Stein shows in Chapter 3 that the finance models used by the Quants were inadequate and consequently they grossly underestimated risk. The Quants used the basic building blocks of modern finance – the Capital Asset Pricing Model, the Black-Scholes-Merton Options Pricing Model, and the Efficient Market Hypothesis – to construct new financial instruments which were thought to enable investors to reduce risk. These included credit default swaps (CDS), essentially insurance contracts on bonds and other financial instruments, and collateralized debt obligations (CDO) which are bundles of securities, such as credit-card debt and mortgages. In the case of CDOs, large numbers of mortgages were securitized into bundles by financial intermediaries who then sold the packages to large investors, mutual funds, pension funds, insurance companies and hedge funds. The Quants worked out a method of prioritization in which tranches in the pool of mortgages were sold with different risk ratings. Losses or defaults in the bundle would be borne first by investors who held the lowest (equity) tranche; when losses in the underlying mortgages exhausted this tranche, the holders of the medium (mezzanine) tranche would be affected; but the top or senior AAA tranche holders would lose money only if losses exceeded the assets in all the tranches. The attribution of different levels of risk – from AAA to BBB or lower – to specific tranches enabled the sellers of the bundles of mortgages to satisfy the specific risk preferences of investors. 

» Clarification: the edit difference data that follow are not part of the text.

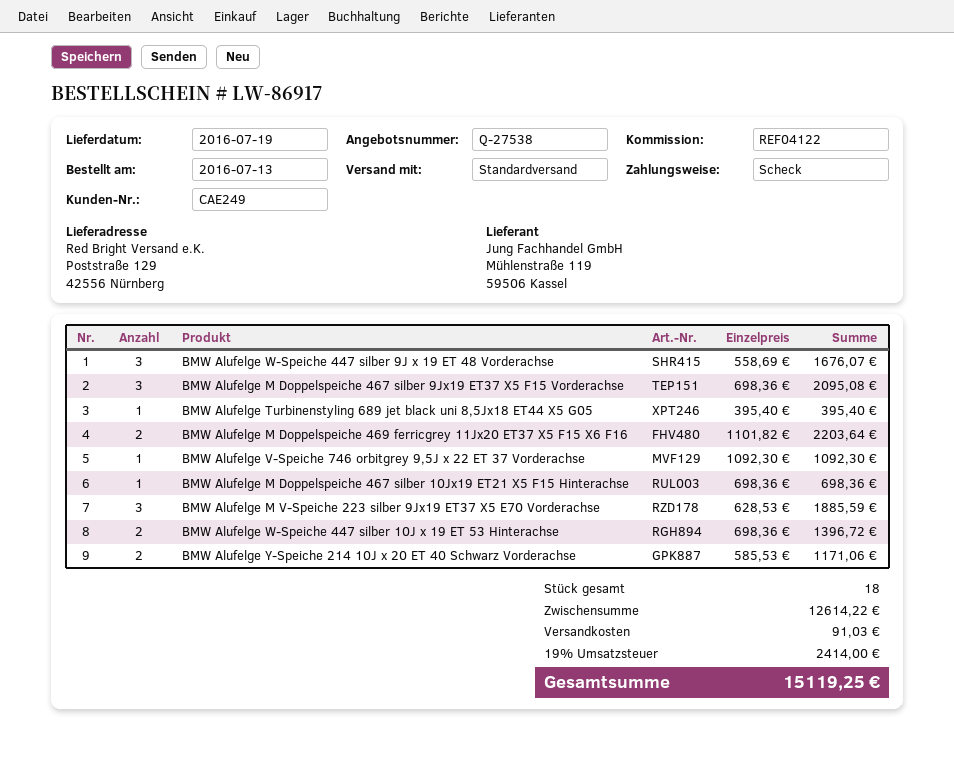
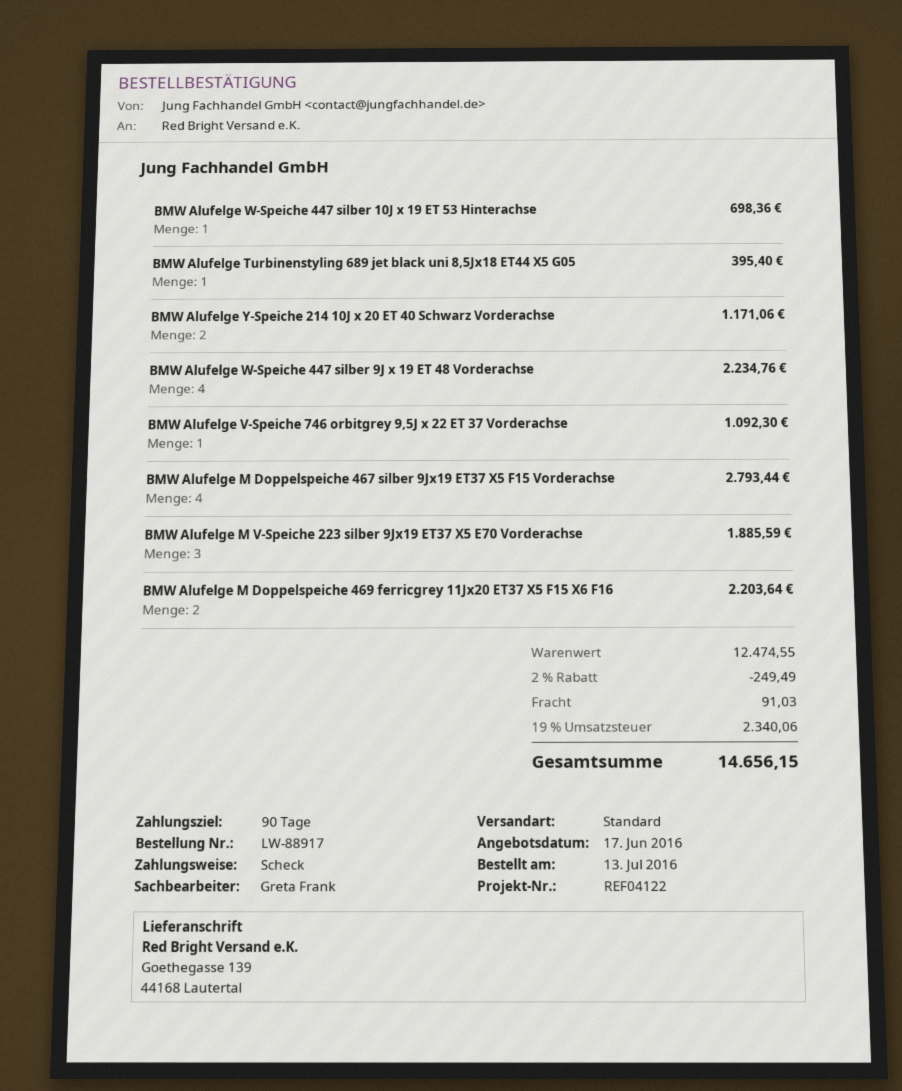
order number: LW-86917 -> LW-88917
ship to: Poststraße 129, 42556 Nürnberg -> Goethegasse 139, 44168 Lautertal
BMW Alufelge W-Speiche 447 silber 9J x 19 ET 48 Vorderachse: 3 for 1676.07 -> 4 for 2234.76
BMW Alufelge M Doppelspeiche 467 silber 9Jx19 ET37 X5 F15 Vorderachse: 3 for 2095.08 -> 4 for 2793.44
BMW Alufelge M Doppelspeiche 467 silber 10Jx19 ET21 X5 F15 Hinterachse: 1 for 698.36 -> none
BMW Alufelge W-Speiche 447 silber 10J x 19 ET 53 Hinterachse: 2 for 1396.72 -> 1 for 698.36
subtotal: 12614.22 -> 12474.55
discount: none -> 2% = 249.49
tax: 19% = 2414.00 -> 19% = 2340.06
total: 15119.25 -> 14656.15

Stein makes a major contribution in this chapter by explaining the many flaws in this strategy. First, the financial intermediaries that bundled the mortgages did not undertake due diligence to assess the risk associated with the individual components of the bundle. Second, the strategy assumed that the tranches were statistically independent in the population (bundle), but no analysis was undertaken to support this dubious assumption by analyzing conditional probabilities of default across tranches. Third, the method used by the Quants to measure the risk of a tranche assumed a stable distribution of house price increases which was patently unrealistic, as it was based on the continuation of past price increases and thus made no allowance for the possibility of price declines. Stein’s key point is that this flawed methodology gave the illusion that one could create AAA securities out of risky mortgages, and this led to very high leverage. When the housing bubble burst, the sale of supposedly AAA assets at fire sale prices had a cascading effect on the rest of the financial system as the house of cards created by the Quants collapsed. In light of this devastating critique of Quant methodology, one wonders whether the defects identified by Stein have been corrected, or at least ameliorated. It would have added to the book’s relevance if he had provided some answers to this question.

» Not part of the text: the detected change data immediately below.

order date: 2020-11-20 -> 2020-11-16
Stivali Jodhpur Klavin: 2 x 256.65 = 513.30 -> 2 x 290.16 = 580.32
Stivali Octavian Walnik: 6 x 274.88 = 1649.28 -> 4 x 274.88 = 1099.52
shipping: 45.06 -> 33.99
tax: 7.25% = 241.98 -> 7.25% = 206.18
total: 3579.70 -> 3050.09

In Chapter 4 Stein explains the rationale for his approach for identifying an asset bubble – Stochastic Optimal Control (SOC) – and then applies this technique to three areas of the U.S. economy in Chapters 5 – 7. He is motivated by the keen desire to use a well-founded analytical framework to establish a benchmark against which to assess the actual level of debt and to evaluate whether it is excessively risky. This benchmark is the optimal level which balances risk against the expected growth in the value of the asset acquired by taking on the debt. As actual debt rises above the optimal level and becomes excessive, expected growth declines, risk increases and the probability of a debt crisis rises. The basic equation relates the change in net worth of the mortgagor positively to the capital gain and the productivity of the real estate purchased with the bank loan, and negatively to the interest rate paid on this loan and the consumption of the mortgagor. Both the productivity of the asset and consumption are assumed to be known, whereas the capital gain on the asset and the interest are stochastic variables that are negatively correlated. In his model, Stein rules out what he calls a “free lunch” and constrains the drift in the capital gain not to exceed the mean rate of interest, although he emphasizes that such a free lunch helped generate the housing bubble. Optimal debt is generated by the maximization of a concave function of net worth at a terminal date T subject to the dynamic stochastic processes. On the assumption that the stochastic variables follow Brownian Motion, the maximization results in an intuitively satisfying result where the optimum net worth is determined by the maximum distance between the growth of net worth (a linear function of the level of debt) and the mean risk (a convex function of the level of debt), which is shown graphically in Figure 4.1 in the book. The corresponding optimum debt ratio is positively related to the difference between the return on the asset and the interest rate, and negatively related to the variances of these two variables and the negative covariance between them. Thus the SOC approach used by Stein yields a simple expression for the optimal debt ratio which rigorously incorporates the key elements of risk and return: the optimal debt ratio is a function of (net return – risk elements)/risk.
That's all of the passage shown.